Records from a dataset
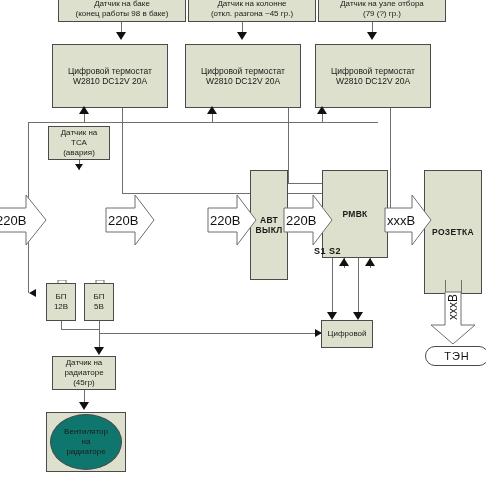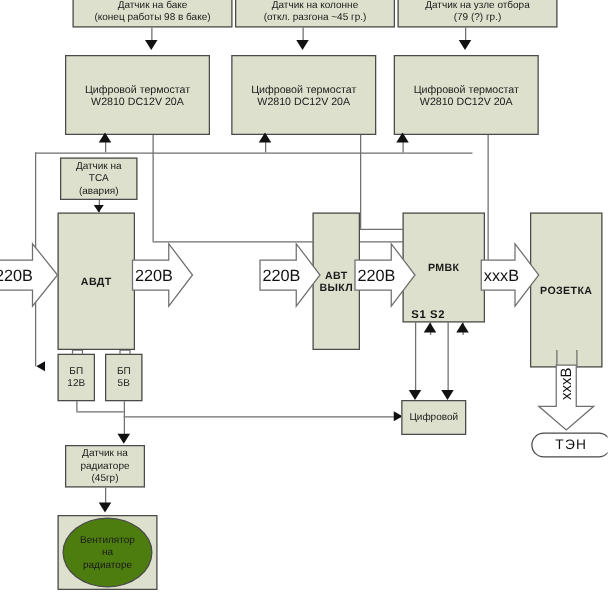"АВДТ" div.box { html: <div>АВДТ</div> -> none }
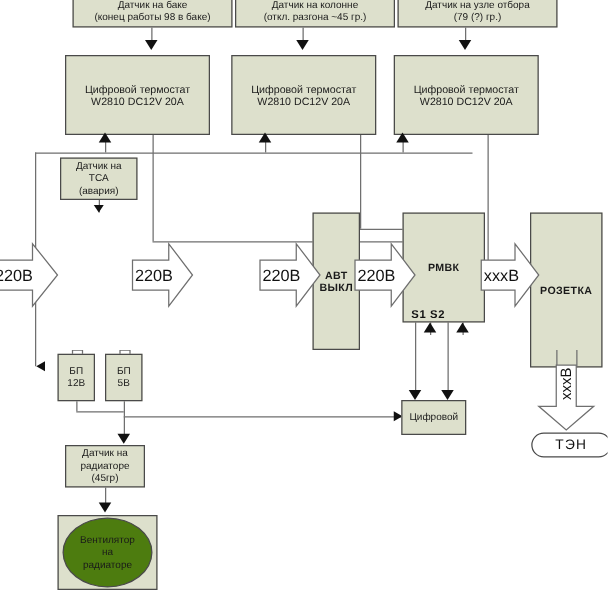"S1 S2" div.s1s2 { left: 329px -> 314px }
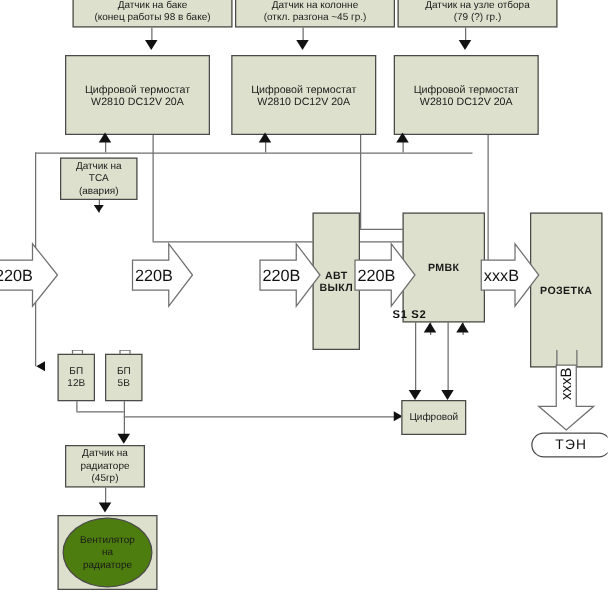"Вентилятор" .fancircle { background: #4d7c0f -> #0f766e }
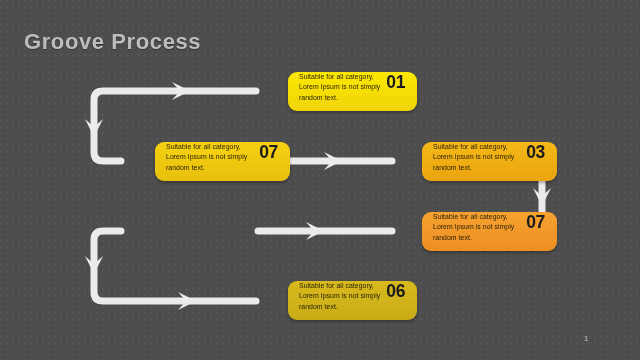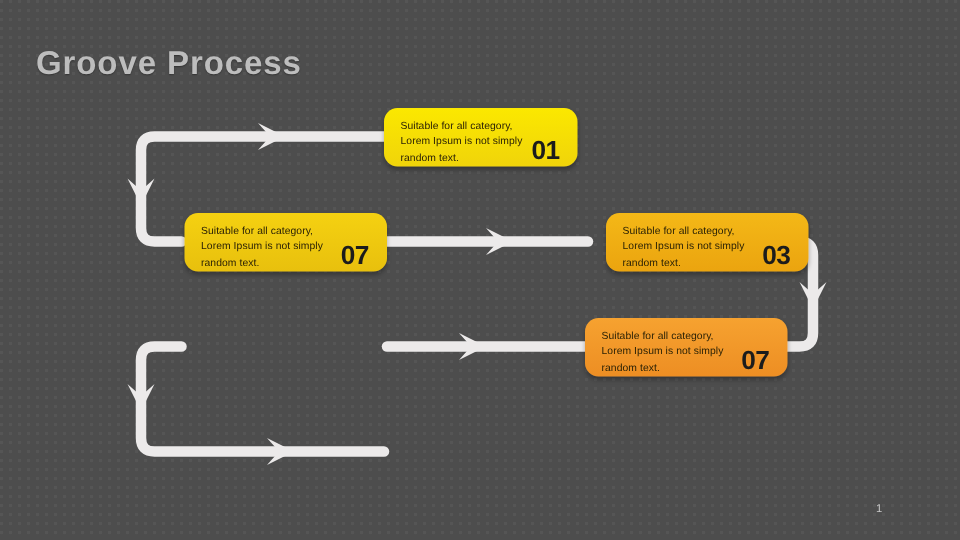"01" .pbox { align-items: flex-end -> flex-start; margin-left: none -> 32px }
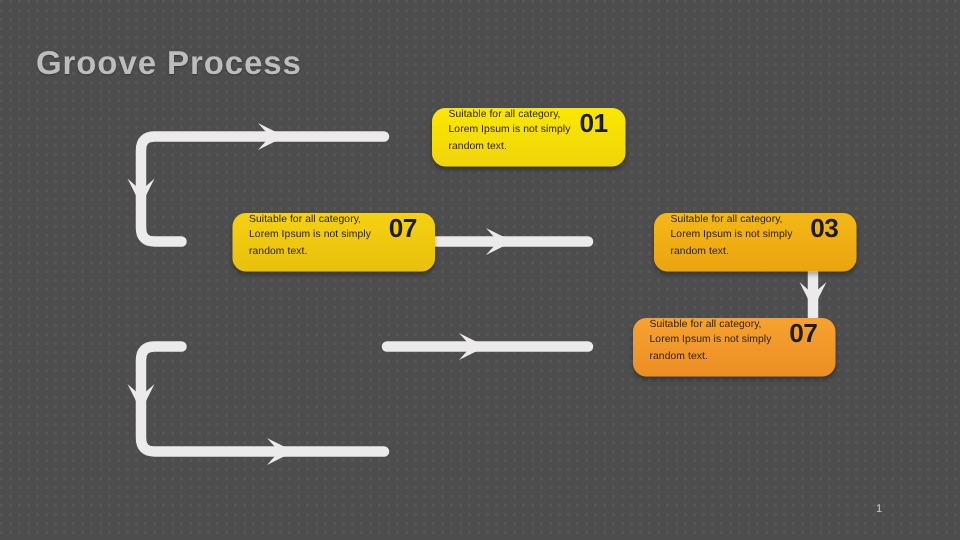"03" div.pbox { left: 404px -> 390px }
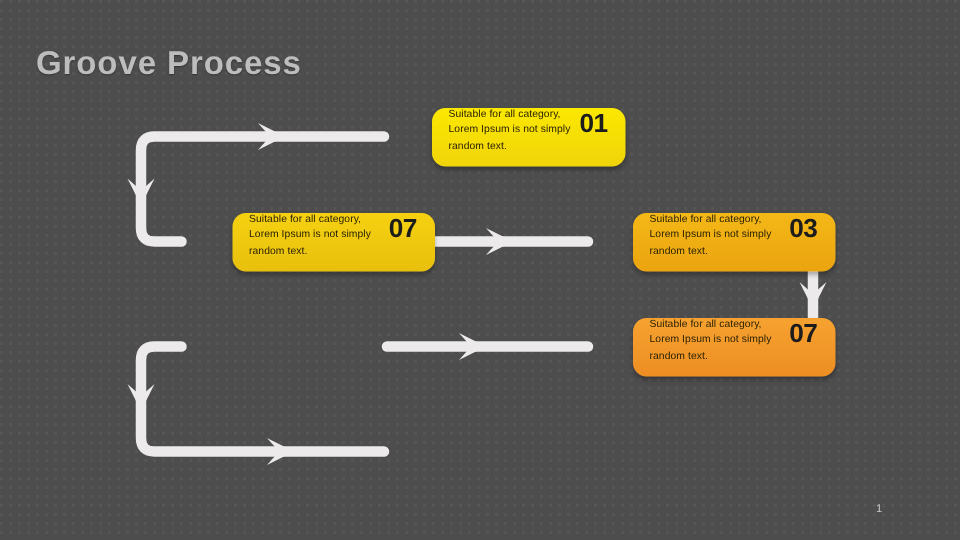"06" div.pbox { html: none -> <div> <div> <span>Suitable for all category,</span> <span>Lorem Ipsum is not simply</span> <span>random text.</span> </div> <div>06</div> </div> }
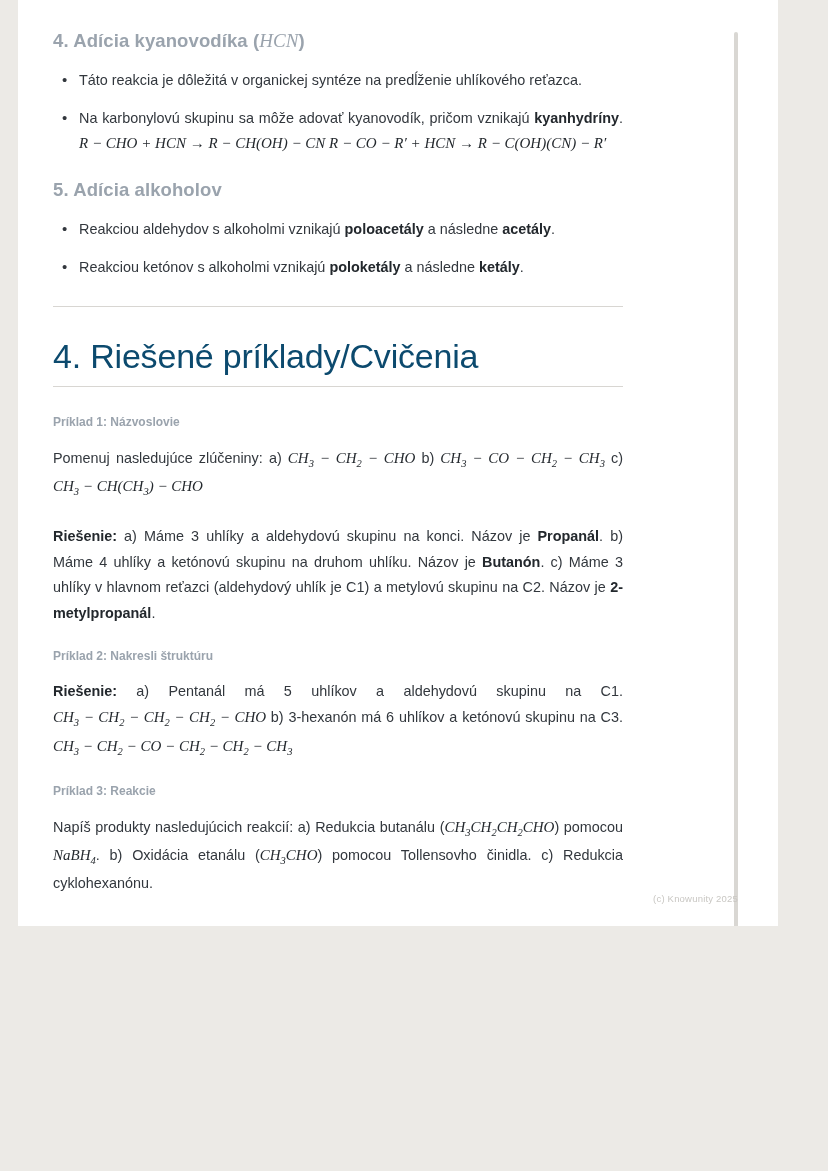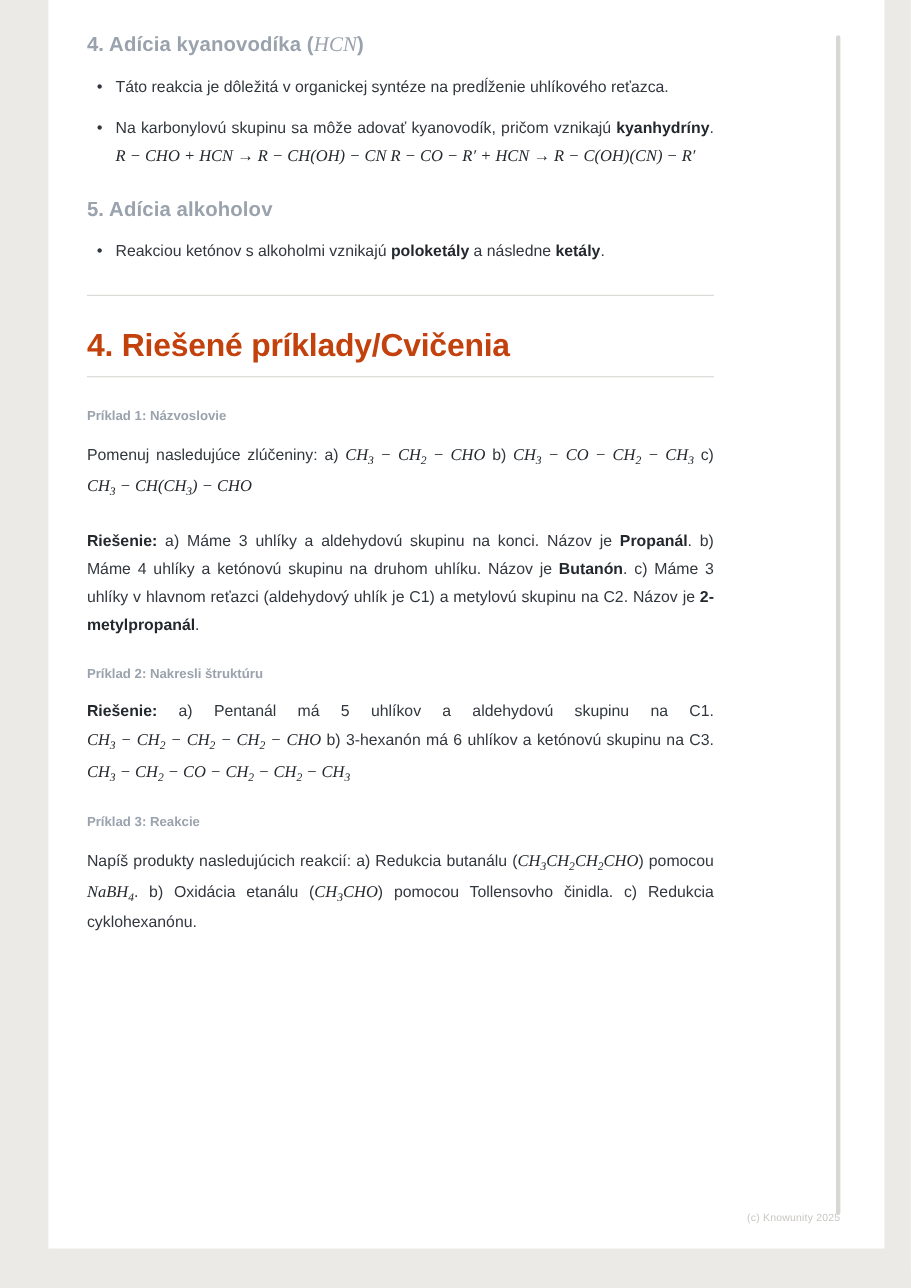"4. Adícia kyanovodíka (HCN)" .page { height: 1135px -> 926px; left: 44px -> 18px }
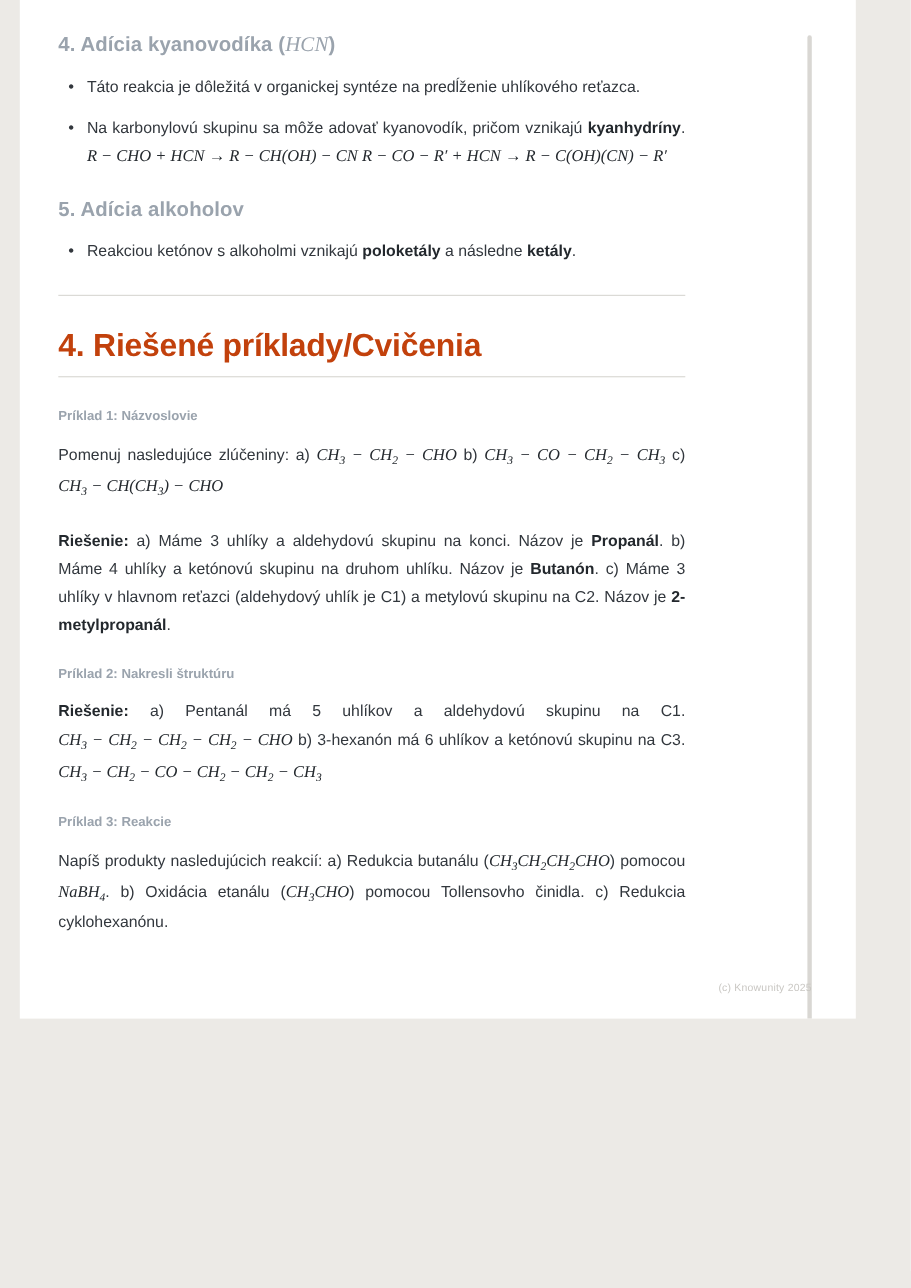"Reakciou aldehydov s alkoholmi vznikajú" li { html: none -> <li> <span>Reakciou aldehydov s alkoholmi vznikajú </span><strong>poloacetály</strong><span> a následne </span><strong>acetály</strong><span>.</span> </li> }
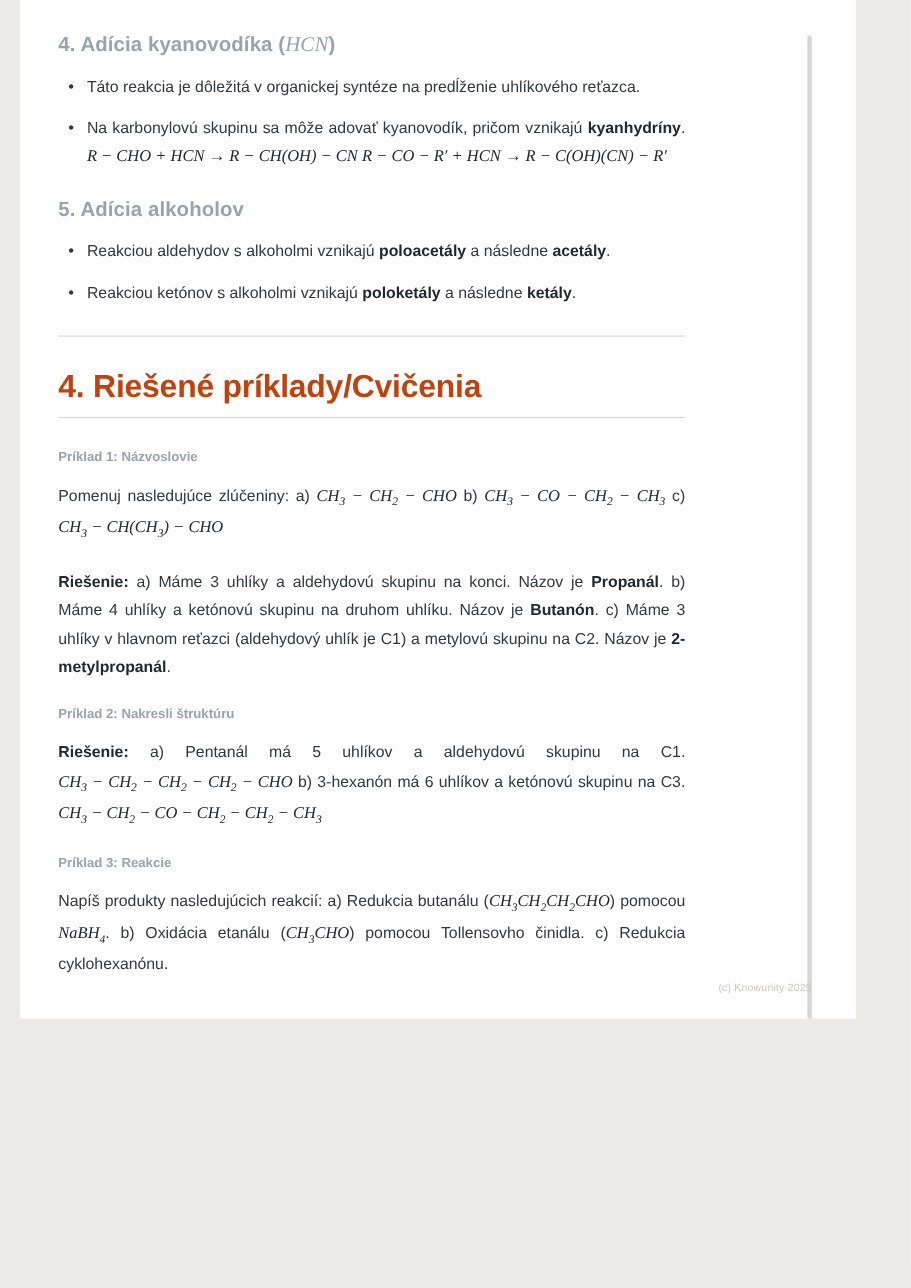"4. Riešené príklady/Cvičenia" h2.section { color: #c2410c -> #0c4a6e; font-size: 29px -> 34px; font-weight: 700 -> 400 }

Task to complete – Please return, exactly and with pictures omitted, the lines from the line holding "none -> <div>" through the end of the data above, inclusive.

Output of the exercise –
"06" div.pbox { html: none -> <div> <div> <span>Suitable for all category,</span> <span>Lorem Ipsum is not simply</span> <span>random text.</span> </div> <div>06</div> </div> }
"4. Adícia kyanovodíka (HCN)" .page { height: 1135px -> 926px; left: 44px -> 18px }
"Reakciou aldehydov s alkoholmi vznikajú" li { html: none -> <li> <span>Reakciou aldehydov s alkoholmi vznikajú </span><strong>poloacetály</strong><span> a následne </span><strong>acetály</strong><span>.</span> </li> }
"4. Riešené príklady/Cvičenia" h2.section { color: #c2410c -> #0c4a6e; font-size: 29px -> 34px; font-weight: 700 -> 400 }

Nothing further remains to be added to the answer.